• [Task details]: Please keep to the lines below from the one with "the current stable" through the one with "- Previously released", and restate them word for word, ends included.

• [Dataset records]:
*****

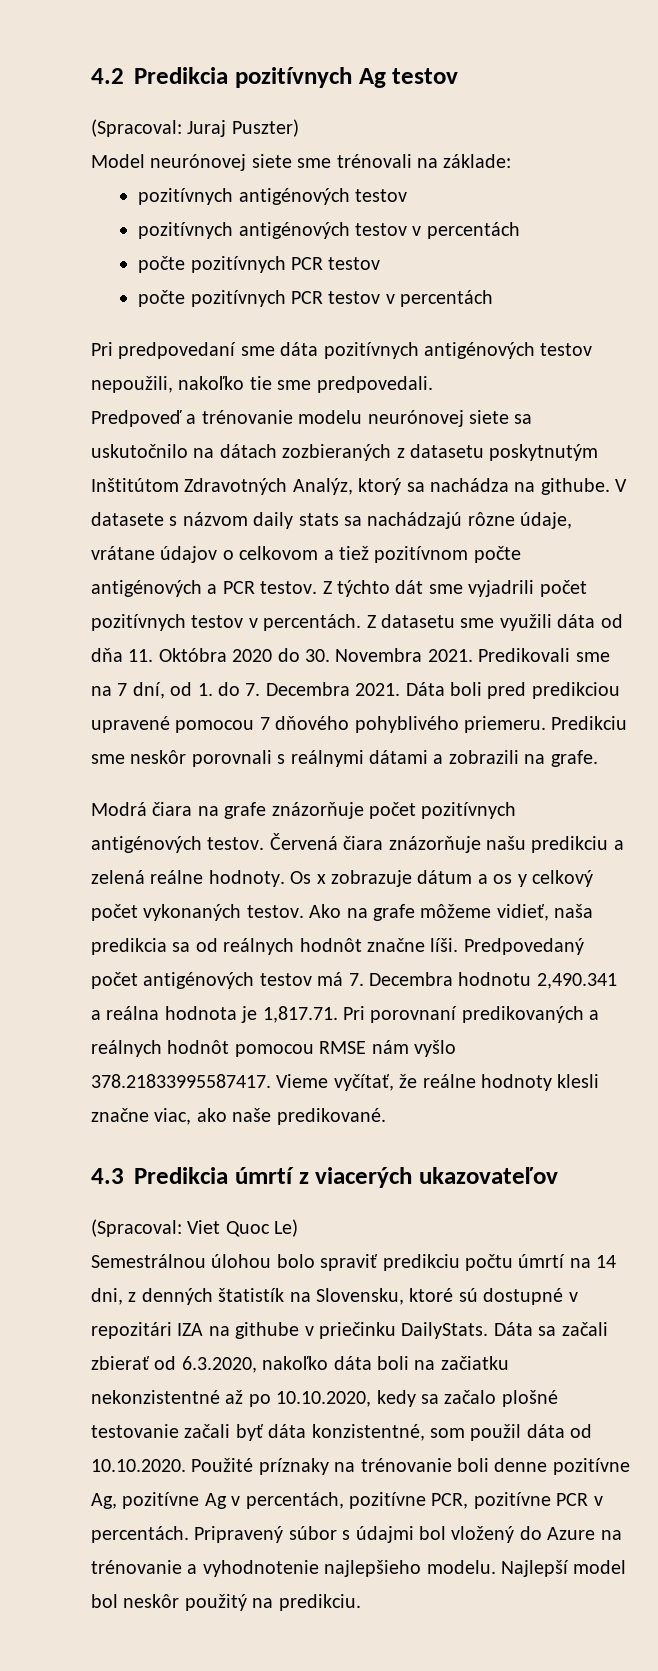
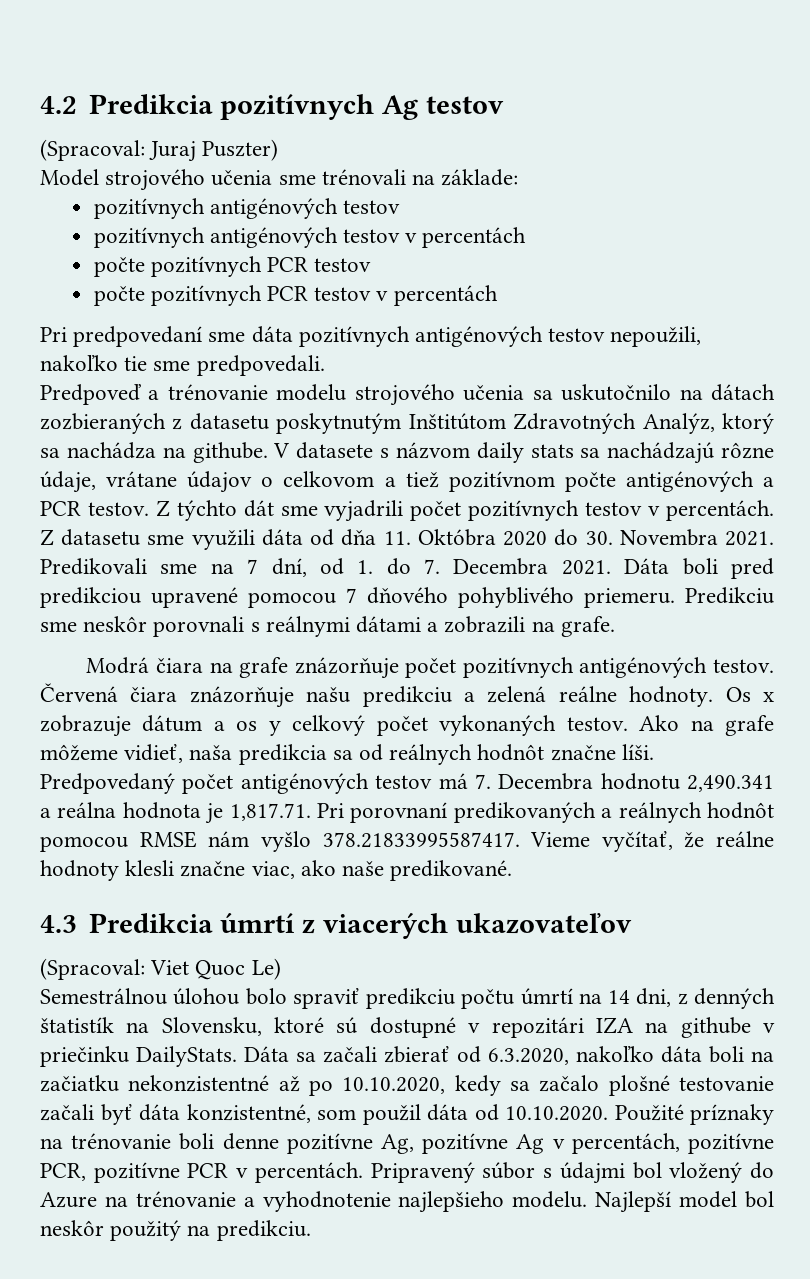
- Model neurónovej siete sme trénovali na základe:
+ Model strojového učenia sme trénovali na základe:
- Predpoveď a trénovanie modelu neurónovej siete sa uskutočnilo na dátach zozbieraných z datasetu poskytnutým Inštitútom Zdravotných Analýz, ktorý sa nachádza na githube.
+ Predpoveď a trénovanie modelu strojového učenia sa uskutočnilo na dátach zozbieraných z datasetu poskytnutým Inštitútom Zdravotných Analýz, ktorý sa nachádza na githube.

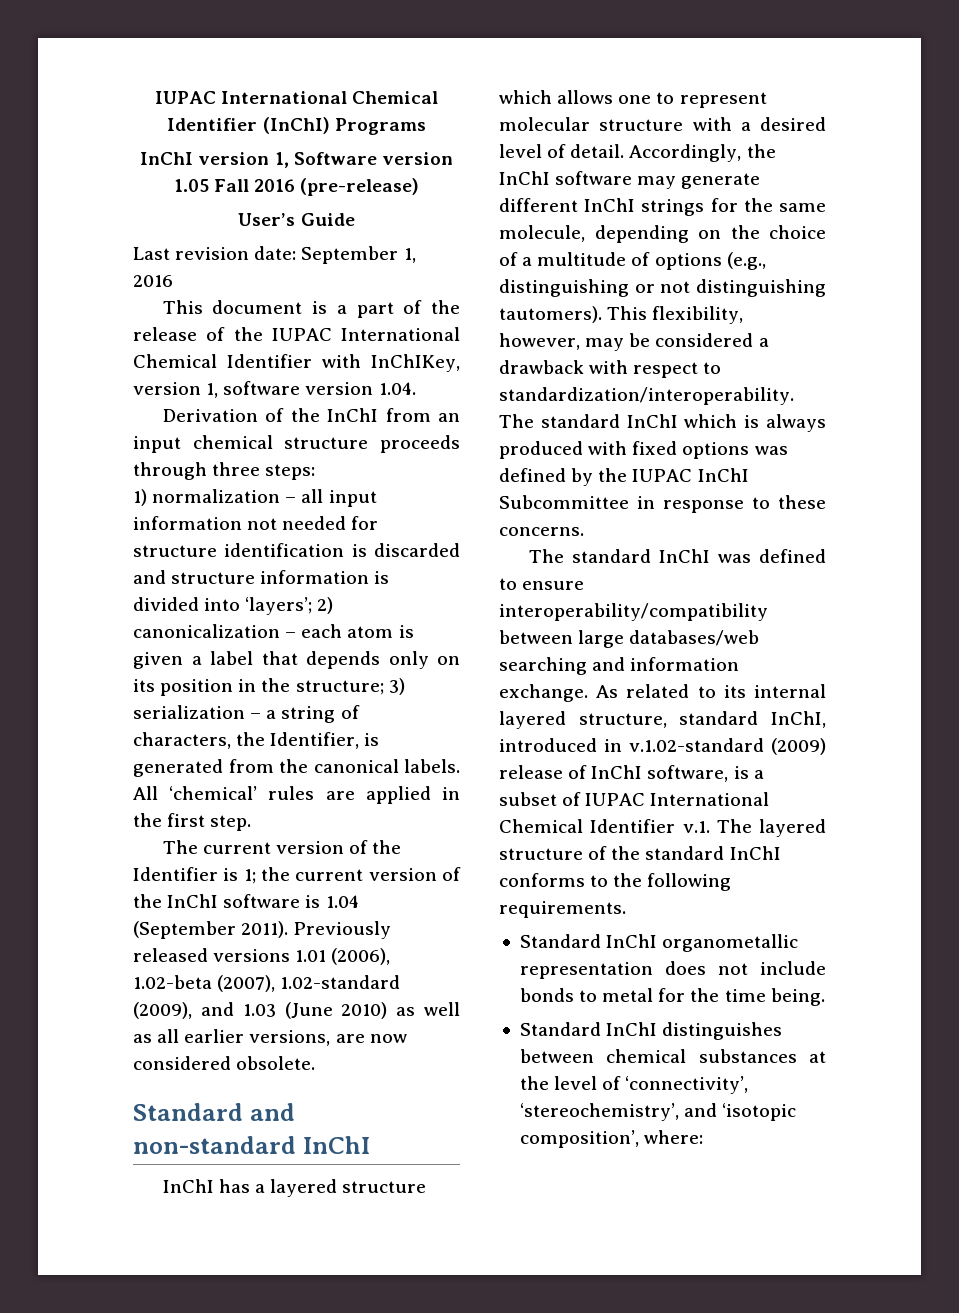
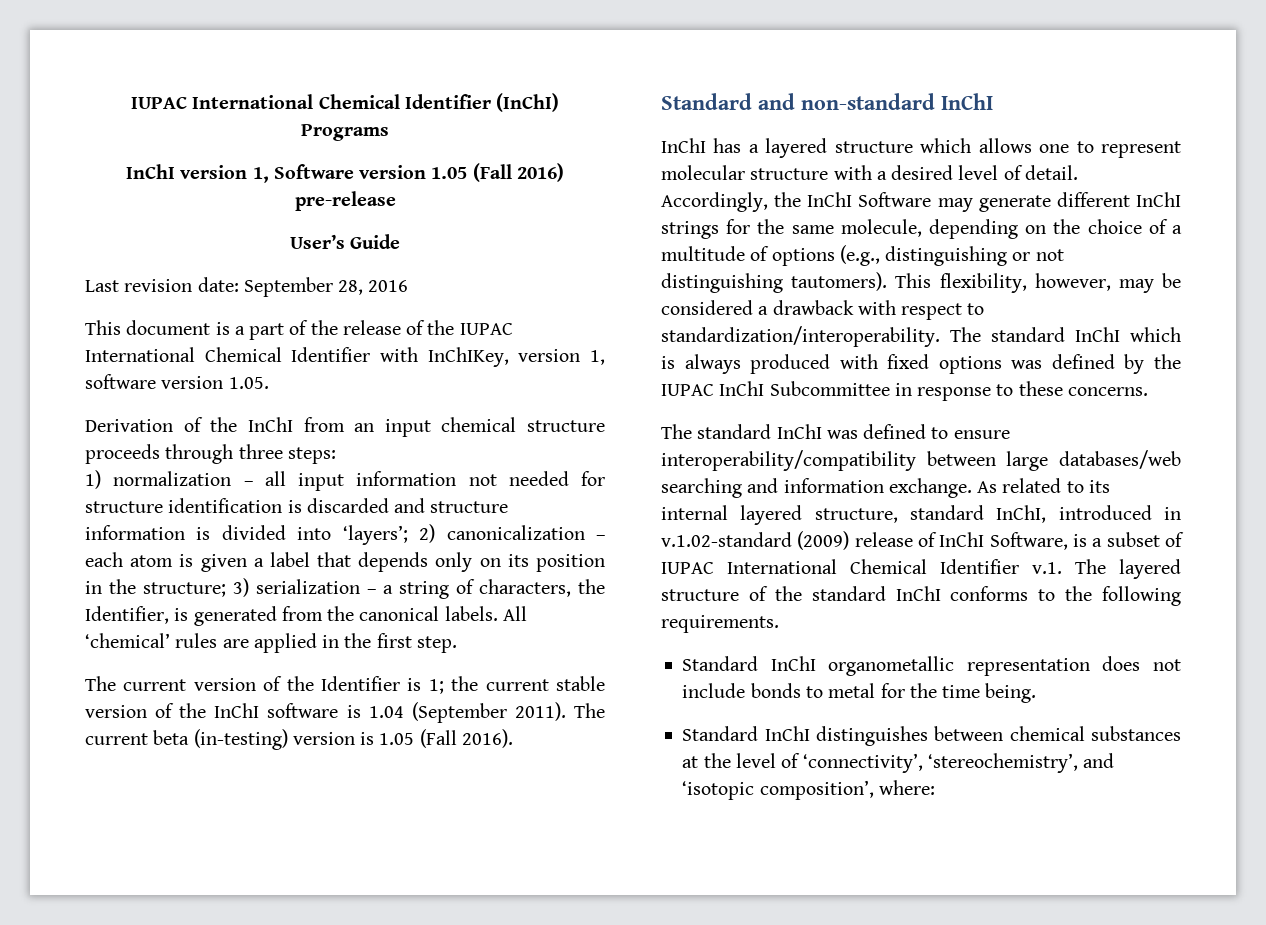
- InChI version 1, Software version 1.05 Fall 2016 (pre-release)
+ InChI version 1, Software version 1.05 (Fall 2016) pre-release
- Last revision date: September 1, 2016
+ Last revision date: September 28, 2016
- This document is a part of the release of the IUPAC International Chemical Identifier with InChIKey, version 1, software version 1.04.
+ This document is a part of the release of the IUPAC International Chemical Identifier with InChIKey, version 1, software version 1.05.
- The current version of the Identifier is 1; the current version of the InChI software is 1.04 (September 2011).
+ The current version of the Identifier is 1; the current stable version of the InChI software is 1.04 (September 2011).
- Previously released versions 1.01 (2006), 1.02-beta (2007), 1.02-standard (2009), and 1.03 (June 2010) as well as all earlier versions, are now considered obsolete.
+ The current beta (in-testing) version is 1.05 (Fall 2016).
- Accordingly, the InChI software may generate different InChI strings for the same molecule, depending on the choice of a multitude of options (e.g., distinguishing or not distinguishing tautomers).
+ Accordingly, the InChI Software may generate different InChI strings for the same molecule, depending on the choice of a multitude of options (e.g., distinguishing or not distinguishing tautomers).
- As related to its internal layered structure, standard InChI, introduced in v.1.02-standard (2009) release of InChI software, is a subset of IUPAC International Chemical Identifier v.1. The layered structure of the standard InChI conforms to the following requirements.
+ As related to its internal layered structure, standard InChI, introduced in v.1.02-standard (2009) release of InChI Software, is a subset of IUPAC International Chemical Identifier v.1. The layered structure of the standard InChI conforms to the following requirements.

*****

• [Solution to this problem]:
+ The current version of the Identifier is 1; the current stable version of the InChI software is 1.04 (September 2011).
- Previously released versions 1.01 (2006), 1.02-beta (2007), 1.02-standard (2009), and 1.03 (June 2010) as well as all earlier versions, are now considered obsolete.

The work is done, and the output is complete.